Tim Casey, Executive Editor
For years, healthcare industry leaders have discussed the benefits of physicians, nurses, pharmacists and other healthcare professionals collaborating to better serve patients and reduce costs.
By working together, the thinking goes, they offer patients more comprehensive care, keep them out of hospitals and reduce their reliance on expensive medications and treatments. Still, it’s not always as easy to implement programs in practice as it seems like it would be on paper.
A recent study from Alberta, Canada, though, could serve as a model of how to successfully integrate physicians and pharmacists.
The trial enrolled 723 patients at high risk for cardiovascular events.

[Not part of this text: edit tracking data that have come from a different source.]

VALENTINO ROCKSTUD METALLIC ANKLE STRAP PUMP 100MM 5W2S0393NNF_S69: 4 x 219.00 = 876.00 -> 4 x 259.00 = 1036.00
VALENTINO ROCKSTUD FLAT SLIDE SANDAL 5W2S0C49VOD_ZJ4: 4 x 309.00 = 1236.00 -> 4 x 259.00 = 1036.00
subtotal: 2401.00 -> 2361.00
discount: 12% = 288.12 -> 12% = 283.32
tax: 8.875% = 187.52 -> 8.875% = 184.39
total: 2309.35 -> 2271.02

They were randomized to a group that received medication therapy management review from their pharmacist and cardiovascular disease risk assessment and education or a placebo group. The former group had their blood pressure, waist circumference, and height and weight measured, underwent a laboratory assessment and received an individualized assessment and education protocol as well as treatment recommendations.

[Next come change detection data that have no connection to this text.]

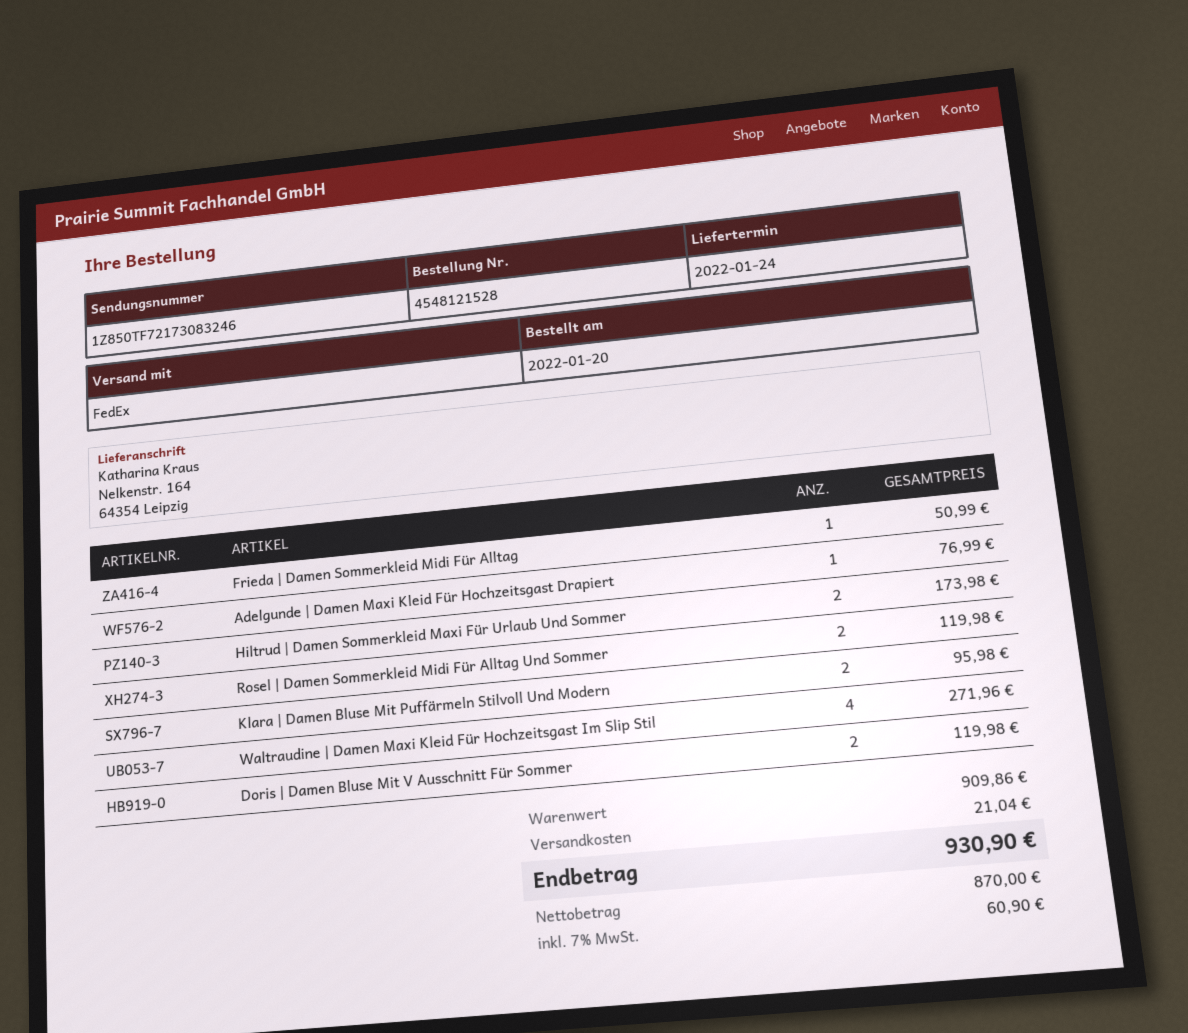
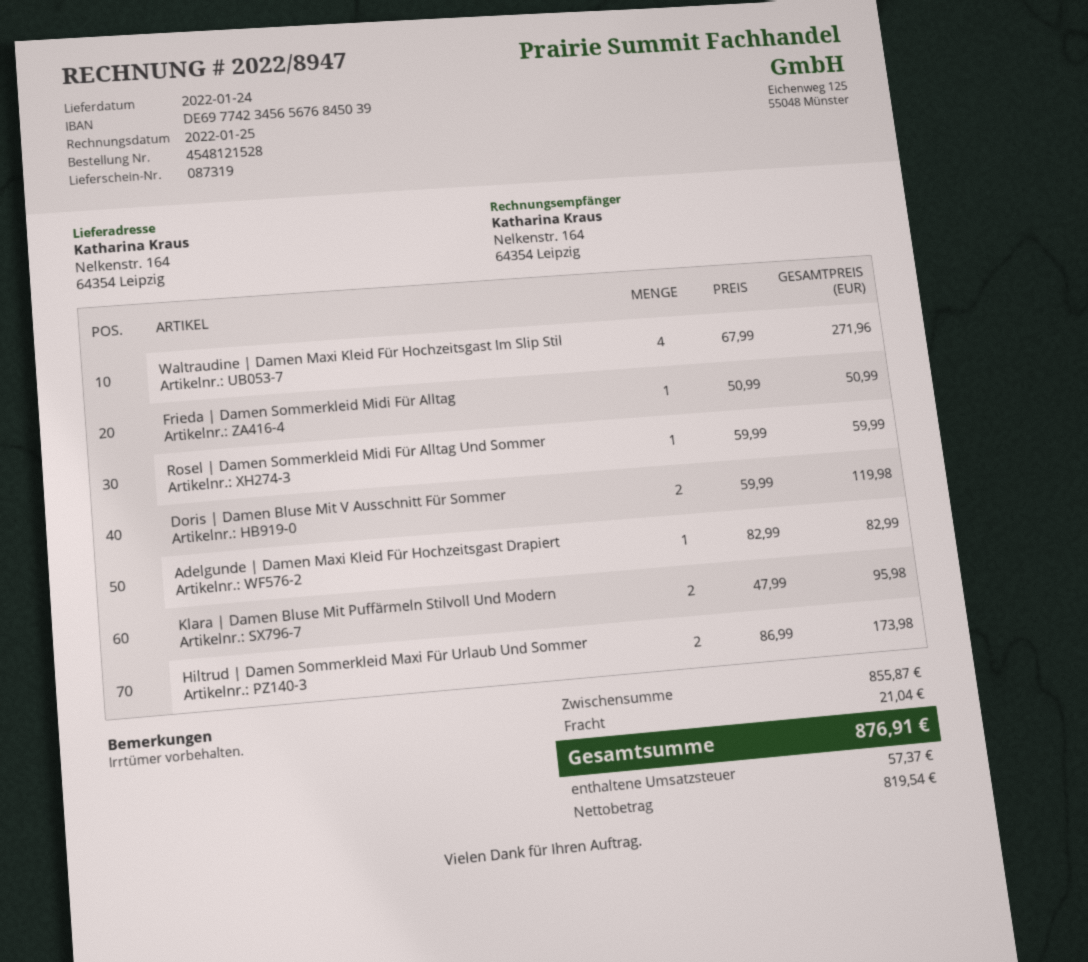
Adelgunde | Damen Maxi Kleid Für Hochzeitsgast Drapiert: 1 for 76.99 -> 1 for 82.99
Rosel | Damen Sommerkleid Midi Für Alltag Und Sommer: 2 for 119.98 -> 1 for 59.99
subtotal: 909.86 -> 855.87
net: 870.00 -> 819.54
tax: 60.90 -> 57.37
total: 930.90 -> 876.91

After three months and after adjusting for baseline characteristics, the intervention group had a 21 percent decrease in risk for cardiovascular events. The difference was statistically significant.

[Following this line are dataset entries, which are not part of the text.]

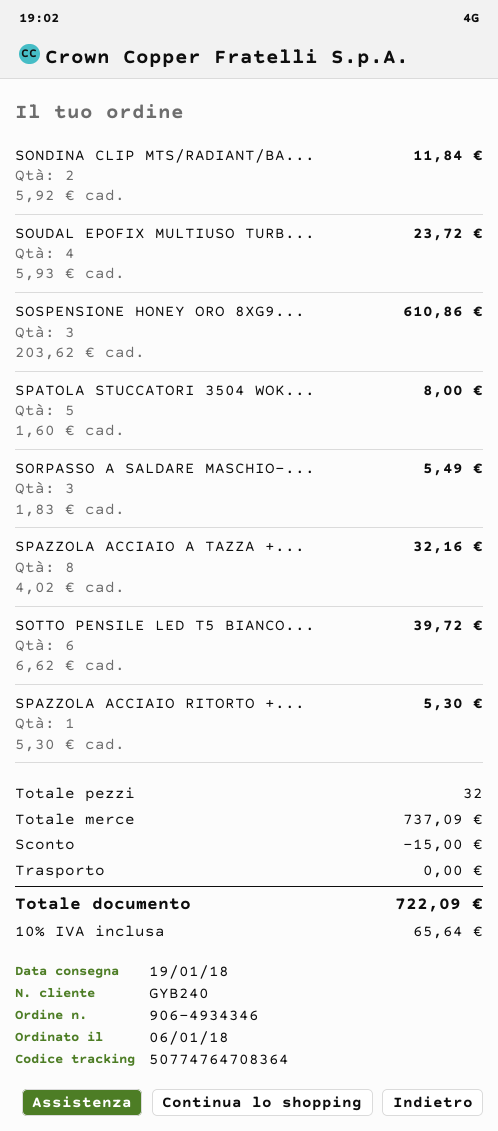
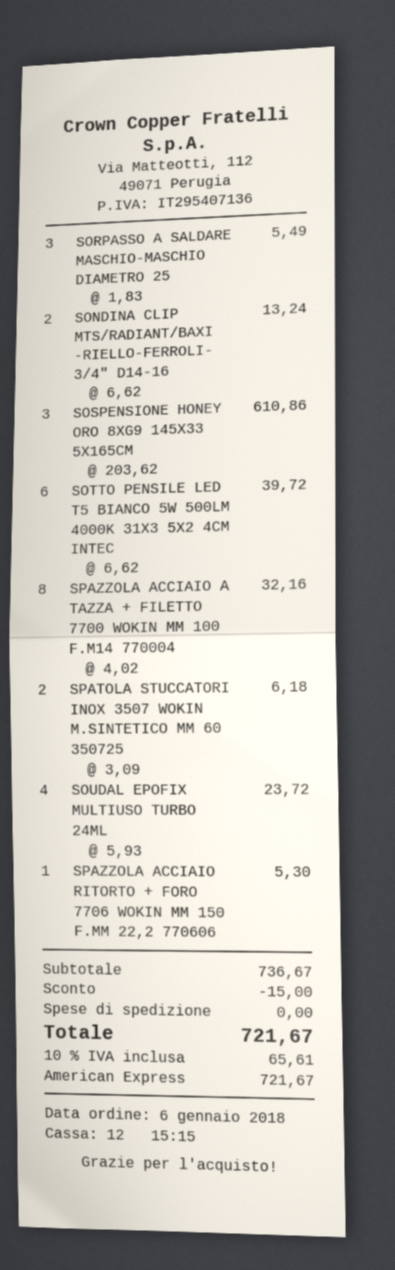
SONDINA CLIP MTS/RADIANT/BA...: 2 x 5.92 = 11.84 -> 2 x 6.62 = 13.24
SPATOLA STUCCATORI 3504 WOK...: 5 x 1.60 = 8.00 -> none
SPATOLA STUCCATORI INOX 3507 WOKIN M.SINTETICO MM 60 350725: none -> 2 x 3.09 = 6.18
subtotal: 737.09 -> 736.67
tax: 10% = 65.64 -> 10% = 65.61
total: 722.09 -> 721.67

Patients in the intervention group also had a significant reduction in low-density lipoprotein cholesterol, blood pressure, HbA1c level and smoking status.
“Because pharmacists are highly accessible primary healthcare providers, this could have major public health implications in reducing the burden of [cardiovascular disease] if these practices were widely adopted,” the researchers wrote.
The researchers acknowledged that the trial’s design wasn’t perfect. For instance, they only followed patients for three months. The findings may also not be generalizable to other cities or regions because pharmacists in Alberta can order laboratory tests and have independent prescribing mandates. Still, the researchers said many pharmacists in North American can conduct medication management reviews, adjust medications, consult with physicians and make recommendations.
In the U.S. and Canada, there are 450,000 pharmacists who are willing and able to help combat cardiovascular disease, according to the researchers.
“It is important to note that the reductions in cardiovascular risk were achieved on top of (not instead of) usual physician care,” the researchers wrote. “Interprofessional communication and collaboration remain key. We would encourage policymakers to consider broadening the scope of practice of pharmacists (as in Alberta) and for pharmacists and professional pharmacy organizations to seize these opportunities for the betterment of patient care.”